HTML('<iframe width="560" height="315" src="https://www.youtube.com/embed/_BZearw7f0w?rel=0&amp;controls=0&amp;showinfo=0" frameborder="0" allowfullscreen></iframe>')

We will again use the [`rotten_tomatoes`](https://huggingface.co/datasets/rotten_tomatoes) dataset, the same standard movie dataset for sentiment analysis we used in HW1. HuggingFace maintains considerable many public datasets, and fortunately we can just load it from its API.

In [None]:
from datasets import load_dataset

dataset = load_dataset("rotten_tomatoes")
pprint.pprint(dataset)
pprint.pprint(dataset['train'][0])

As you now know, you need a tokenizer to process the text and include a padding and truncation strategy to handle any variable sequence lengths. To process your dataset in one step, use the [`map()`](https://huggingface.co/docs/datasets/process.html#map) method to apply a preprocessing function over the entire dataset:

In [None]:
def tokenize_function(examples):
    return tokenizer(examples["text"], padding="max_length", truncation=True)

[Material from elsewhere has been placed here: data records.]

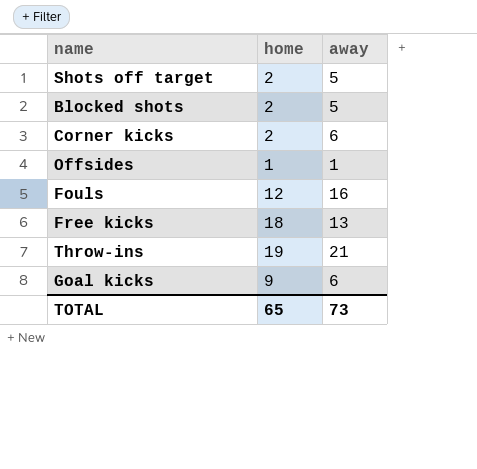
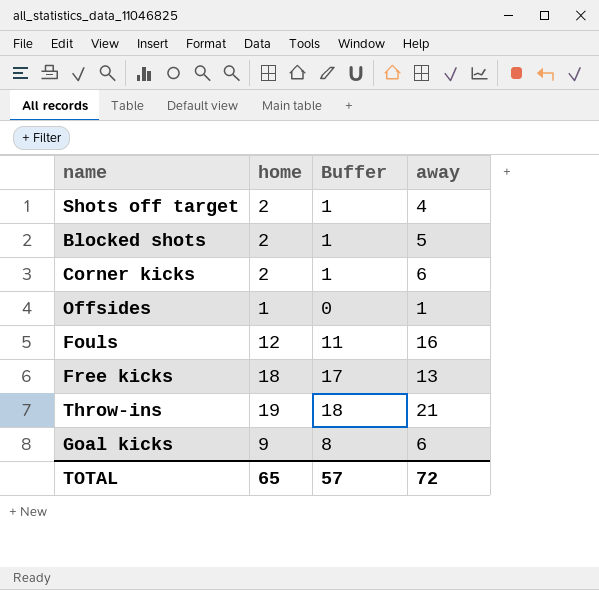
column Buffer | formula: none -> [home] - 1
Shots off target | away: 5 -> 4
TOTAL | away: 73 -> 72

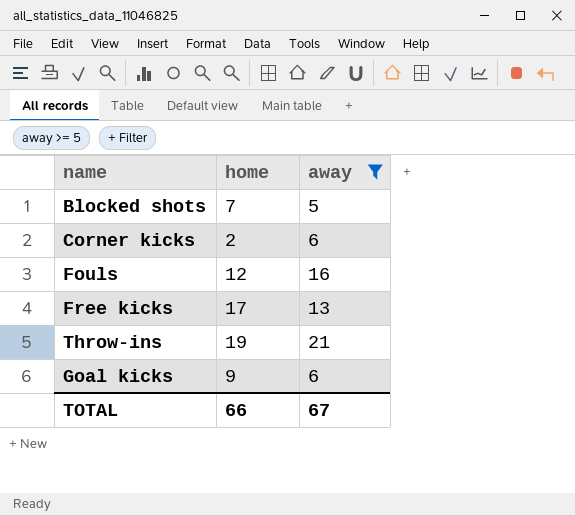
filter: none -> away >= 5
column Buffer | formula: [home] - 1 -> none
Blocked shots | home: 2 -> 7
Free kicks | home: 18 -> 17
TOTAL | home: 65 -> 66
TOTAL | away: 72 -> 67

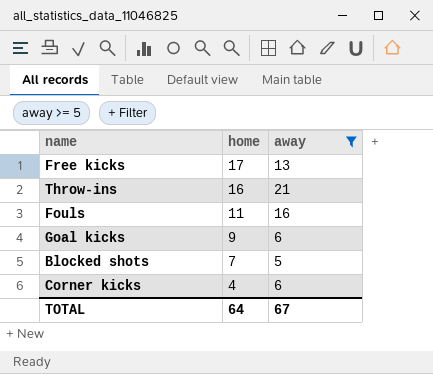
row order: none -> home descending
Throw-ins | home: 19 -> 16
Fouls | home: 12 -> 11
Corner kicks | home: 2 -> 4
TOTAL | home: 66 -> 64

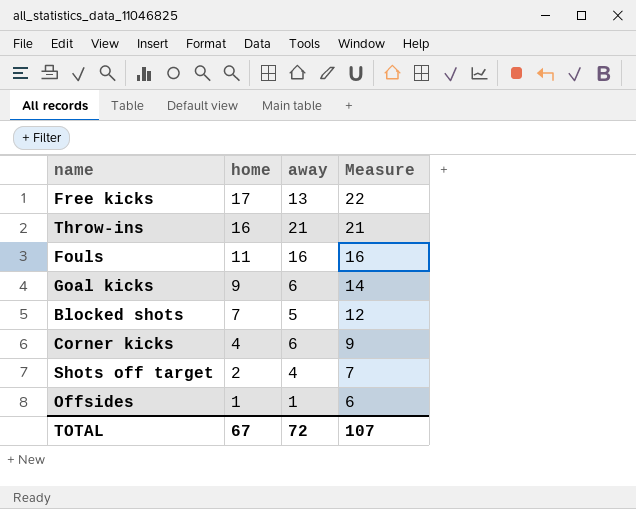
filter: away >= 5 -> none
column Measure | formula: none -> [home] + 5
TOTAL | home: 64 -> 67
TOTAL | away: 67 -> 72

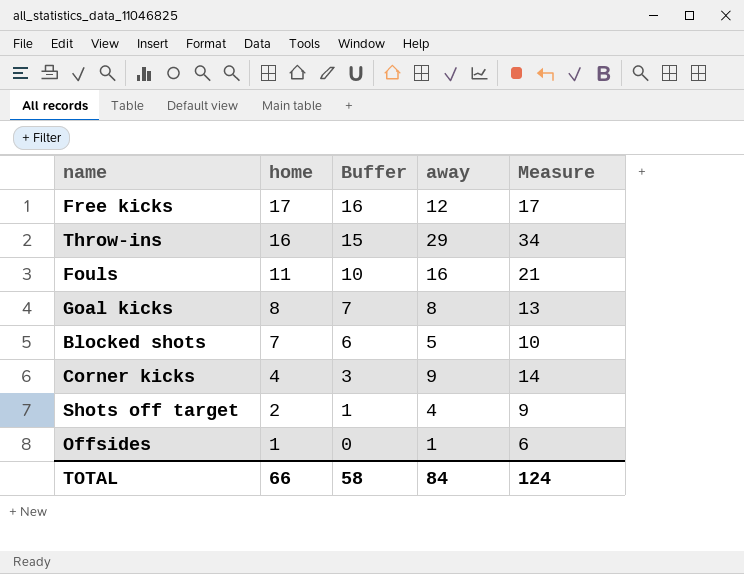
column Buffer | formula: none -> [home] - 1
column Measure | formula: [home] + 5 -> [away] + 5
Free kicks | away: 13 -> 12
Throw-ins | away: 21 -> 29
Goal kicks | home: 9 -> 8
Goal kicks | away: 6 -> 8
Corner kicks | away: 6 -> 9
TOTAL | home: 67 -> 66
TOTAL | away: 72 -> 84
TOTAL | Measure: 107 -> 124

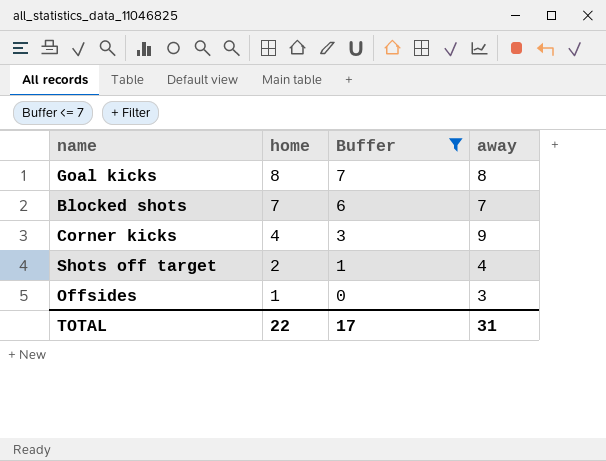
filter: none -> Buffer <= 7
column Measure | formula: [away] + 5 -> none
Blocked shots | away: 5 -> 7
Offsides | away: 1 -> 3
TOTAL | home: 66 -> 22
TOTAL | Buffer: 58 -> 17
TOTAL | away: 84 -> 31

tokenized_datasets = dataset.map(tokenize_function, batched=True)

HuggingFace provides a [Trainer](https://huggingface.co/docs/transformers/main/en/main_classes/trainer#transformers.Trainer) class. But for the purpose of exercise (and prepare you for more flexible use of HuggingFace), you will manually postprocess `tokenized_dataset` to prepare it for training.

In [None]:
tokenized_datasets = tokenized_datasets.remove_columns(["text"])
tokenized_datasets = tokenized_datasets.rename_column("label", "labels")
tokenized_datasets.set_format("torch")

Create a `DataLoader` for your training and test datasets so you can iterate over batches of data. The batch size is a critical parameter to tune. Read more about it [here](https://huggingface.co/docs/transformers/v4.18.0/en/performance), especially when you encounter `RuntimeError: CUDA error: out of memory`.

In [None]:
from torch.utils.data import DataLoader

batch_size = 8

train_dataset = tokenized_datasets["train"].shuffle(seed=SEED)
train_dataloader = DataLoader(train_dataset, shuffle=True, batch_size=batch_size)
eval_dataset = tokenized_datasets["validation"].shuffle(seed=SEED)
eval_dataloader = DataLoader(eval_dataset, batch_size=batch_size)
test_dataset = tokenized_datasets["test"]
test_dataloader = DataLoader(test_dataset, batch_size=batch_size)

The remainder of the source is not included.